Cuando el Kobyz ha llegado a la nota más alta, a la región más elevada del cielo, allí donde las nubes guardan el agua que trae la vida, hace crecer la hierba y alimenta los ríos caudalosos (el Irtysh, el Syr Darya, el Ural, el Ishim y el Tobol) justo cuando parece que el oído humano dejará de percibir ya el sonido, empieza el sonido hipnótico del canto gutural kazajo. Empleado por los guerreros para infundir el miedo en sus enemigos, el chamán canta de este modo llamando a los espíritus del caballo y del águila.

Estoy celebrando el Día de Astaná y el 180 aniversario de Abay Kunanbayuli (1845-1904), el gran poeta nacional de Kazajstán, que estudió con Lermóntov y Pushkin y cuyo legado, como escribió Kassym-Zhomart Tokáyev, presidente de la República de Kazajstán, «es propiedad de la humanidad». Existe una edición en español de sus poemas publicada por Visor con el título Versos. Poemas. El libro de las palabras (2020).

Gracias a la Embajada de Kazajstán en España, nos han visitado grupos musicales como Tuman, Farab y el prodigioso dúo Arkaiym. Los bailes, los trajes, el ritmo frenético de la percusión —ya saben que los tambres son los instrumentos que más se parecen al corazón humano— se alternan con las voces de la música popular y hasta el bel canto. Todo nos prepara para el silencio roto por el Kobyz, que evoca sonidos que merecen no ser de este mundo, y esas voces guturales de cuando los nómadas cruzaban las estepas del Asia Central.

La sonoridad del kazajo me recuerda algunas palabras del turco. Comparten un mismo tronco, pero son diferentes. Hablándolas, se puede ir desde los Balcanes hasta las fronteras de China. Mientras Arkaiym nos lleva de viaje a los cielos estrellados y las praderas donde galopan los caballos, yo me imagino cómo debía de ser la corte de la Horda de Oro, en Sarái Batú, cuando la visitó Alexander Nevski en 1252 y Batu Kan lo nombró Gran Príncipe. El cuadro de Semiradski (1843-1902) que recrea la escena muestra en primer plano un chamán haciendo sonar junto al fuego el tambor llamado tüngür. Tal vez cantó ese día como cantan, en esta noche madrileña, los dos miembros de Arkaiym.

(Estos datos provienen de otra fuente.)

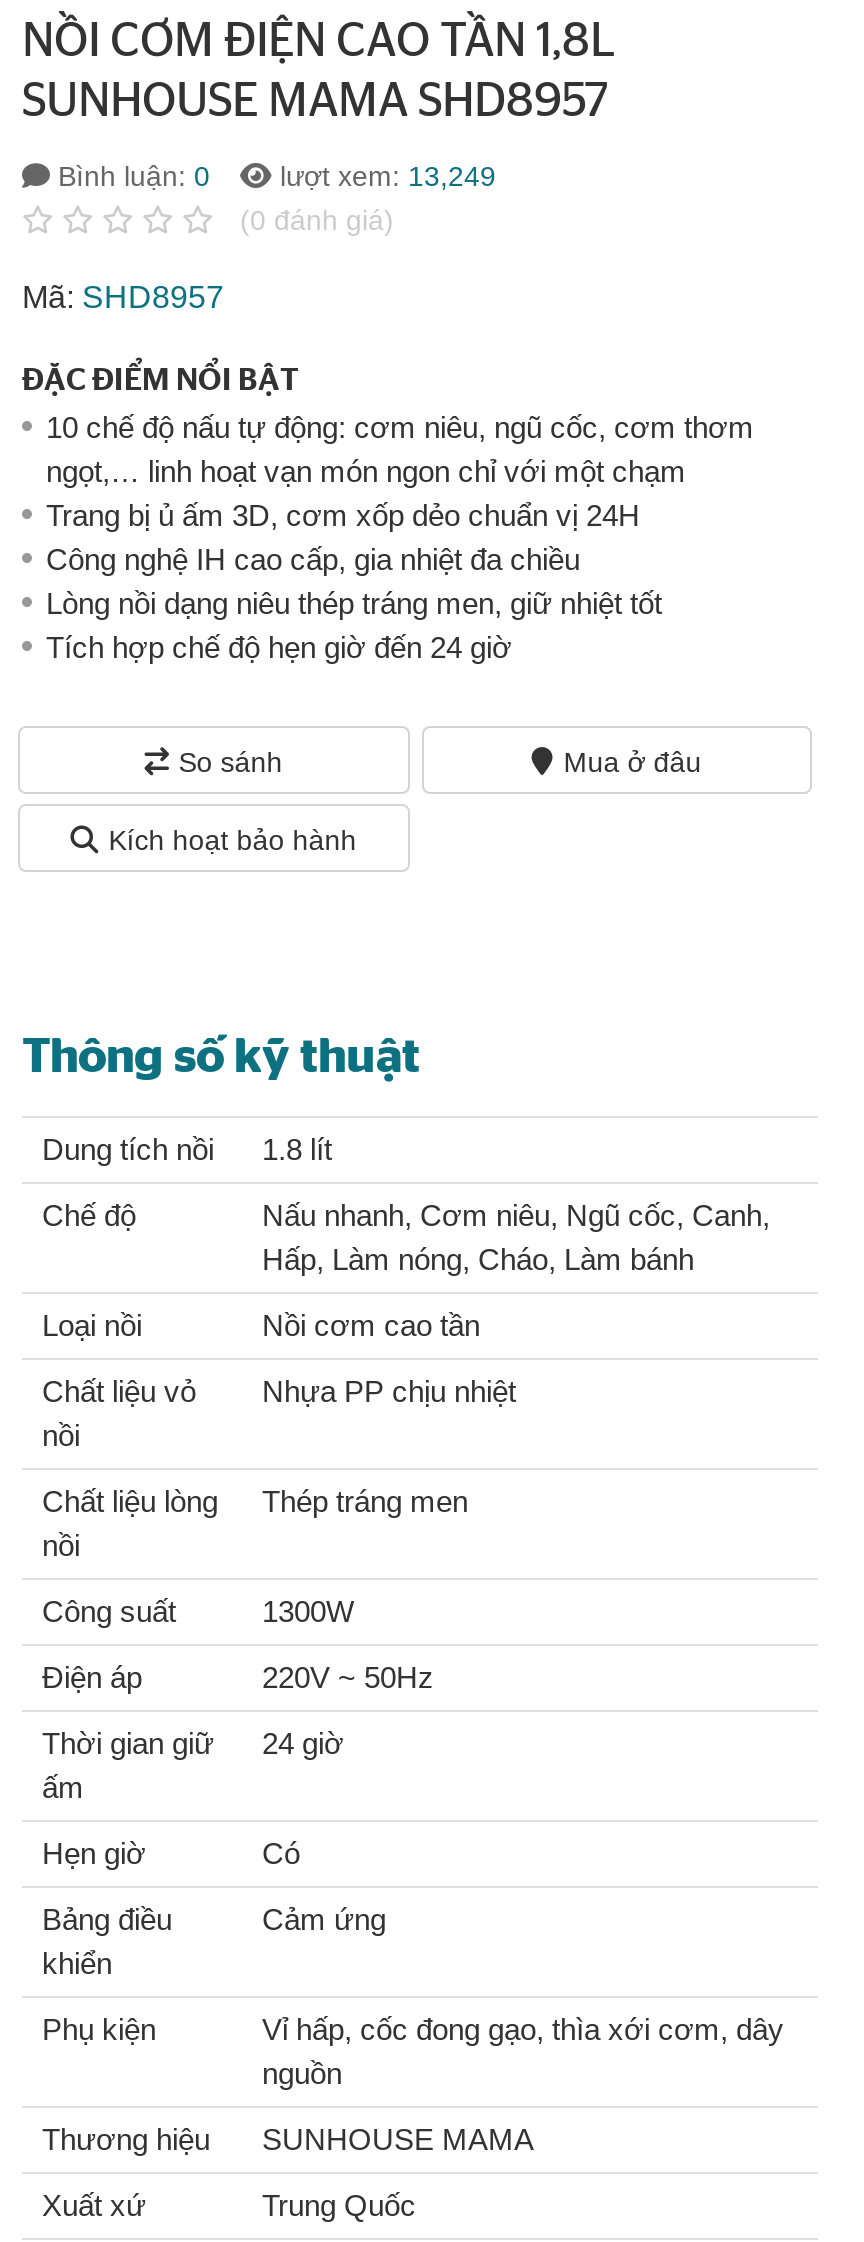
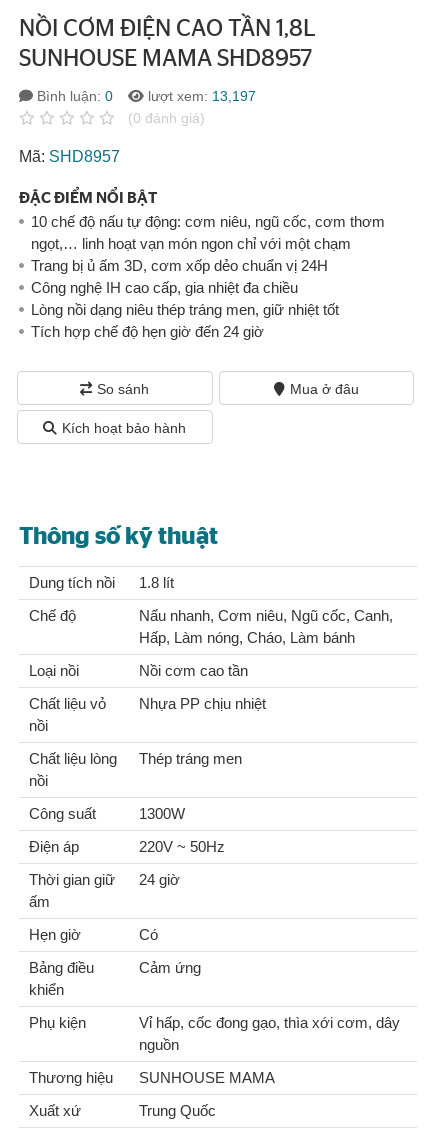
- Bình luận: 0 lượt xem: 13,249
+ Bình luận: 0 lượt xem: 13,197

Mientras los escucho, recuerdo el momento de Corto Maltés en Siberia (1974) cuando el marino veneciano, hijo de un marinero de Cornualles y de una gitana de Sevilla, conoce al terrorífico Roman Ungern von Sternberg (1886-1921), que soñó con reconstruir un imperio en Asia Central con un ejército de rusos, mongoles, buriatos, calmucos, bashkires, kirguises y, por supuesto, kazajos. Llamó a su horda la División de Caballería Asiática y algunos de sus hombres creían que era el emisario de un Mahakala, un demonio protector del budismo tántrico. Estas voces llaman al galope, al salto, al vuelo.

El concierto va terminando con un lento aterrizaje. De las estepas, las praderas y las cabalgadas vamos regresando a las voces conocidas. Los tambores dejan paso a los latidos familiares. Guarda silencio el Kobyz hasta que lo necesitemos de nuevo para escrutar el futuro o derramar la lluvia. Al éxtasis le sucede la calma. A los saltos, el descanso. Al galope, el reposo.

Siento un agradecimiento profundo y un enorme deseo de correr de nuevo con el tambor, de viajar agarrado a las cuerdas de crin de caballo y de volar con las voces guturales de los chamanes en la noche.